Over the course of their work together, Klett and Wolfe have broadened their rephotographic approach. With the Yosemite project, the pair created a panoramic image of Tenaya Lake by combining their own photo with views by three renowned photographers from the past. In the process it became clear how much the earlier artists’ work reflected their personal inclinations and the worldview of the culture in which they lived. Eadweard Muybridge, shooting the lake in 1872, included a significant amount of foreground with dead trees and rocks, and a cluttered, chaotic feel. Edward Weston’s 1937 take was much more minimalist and modern; while Ansel Adams, circa 1942, presented the scene through a classic Romantic lens suggestive of the power of nature.
The differences speak not only of cultural aesthetics and ways of thinking about nature, but also the photographic equipment used: wide angle was popular in the 1870s, while longer lenses employed for the later images eliminated foreground clutter and produced a cleaner, more modern-feeling view.
As Senf points out, Klett and Wolfe’s work involves “an interesting synthesis of their experience of the place and knowledge that precedes these artworks.” Tucker adds that Klett and Wolfe together have “pushed the medium, reimagining basically how to make a straight photograph but incorporating within it more complex ideas.” She notes that while the pair “completely abandoned the one-click photo, their work is still documentary because it is of a time and place.”
For the Glen Canyon and Lake Powell project, Klett, Wolfe, and Solnit revisited the site of color photos taken by Eliot Porter in 1963, just before the canyon was flooded by the Glen Canyon Dam. Porter’s work was an elegy to a lost river and canyonlands. When Wolfe and Klett photographed it some 50 years later, climate change and drought had resulted in the re-emergence of land that had been underwater for decades.
“What’s really compelling about this work is that when you look at an old photograph, you think it has nothing to do with you. And then you go there and realize you can relate to the earlier picture because you see how it is now, and suddenly history is not this thing in a box,” Klett says. For him, perceiving points in time and the relationship between them produces an almost startling awareness that all moments in history are equally as real and alive and important as the present one. “It was a visceral realization,” he says.
These days, Klett and Wolfe are adding to their artistic repertoire by exploring video, audio, stereoscopic photography, and 3D printing. “We’re experimenting with technology and ways of seeing.

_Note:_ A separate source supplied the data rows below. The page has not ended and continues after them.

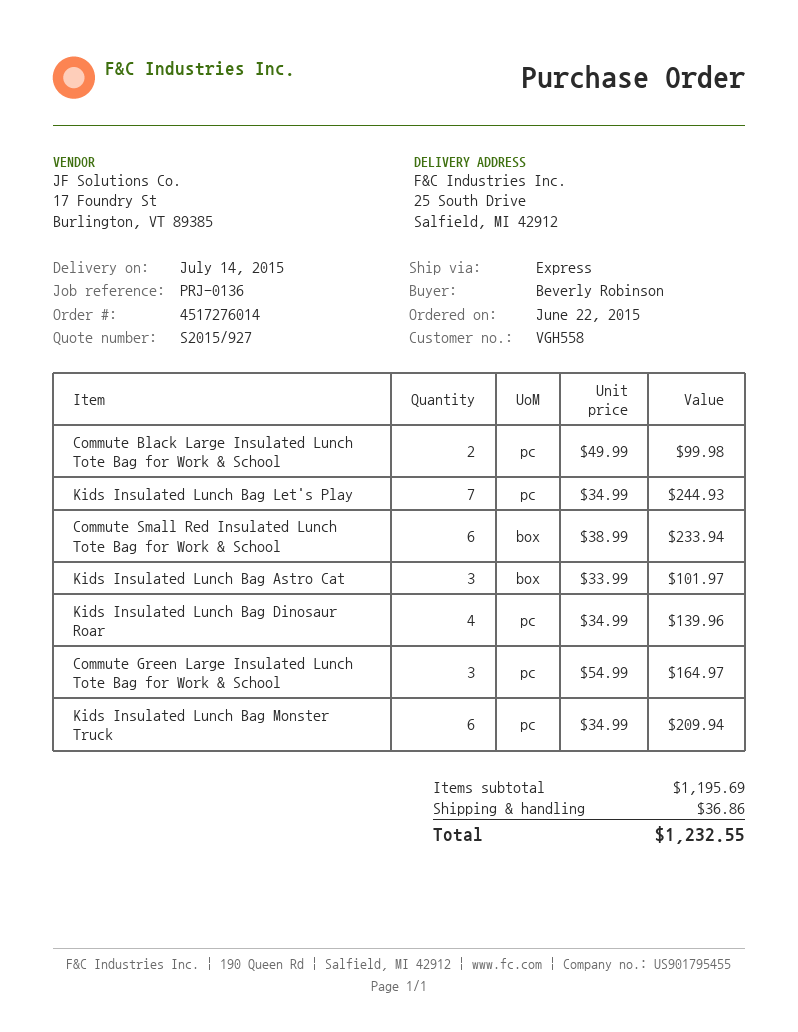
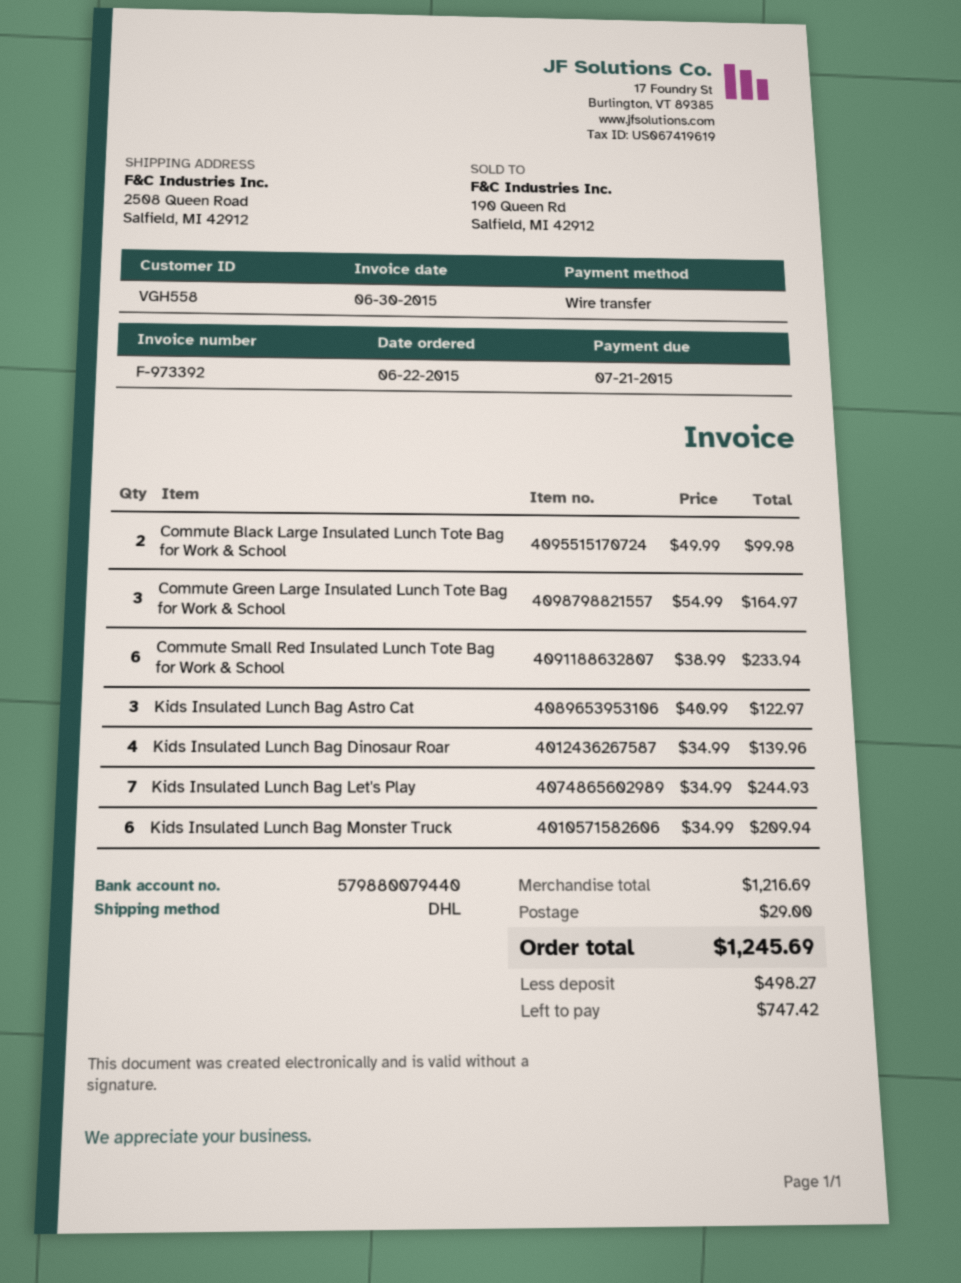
shipping method: express -> DHL
ship to: 25 South Drive, Salfield, MI 42912 -> 2508 Queen Road, Salfield, MI 42912
Kids Insulated Lunch Bag Astro Cat: 3 x 33.99 = 101.97 -> 3 x 40.99 = 122.97
subtotal: 1195.69 -> 1216.69
shipping: 36.86 -> 29.00
total: 1232.55 -> 1245.69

We riff like musicians and see where we can go,” Klett says. Indeed, early in his career Klett made a conscious decision to forego market pressures and take the riskier road in all his work. It’s a value he shares with Wolfe, and which fuels their conversations and collaborative practice. “We had an unspoken, and now spoken, rule: to reinvent what we do on a regular basis,” Wolfe says. “We’re always willing to follow each other’s lead.”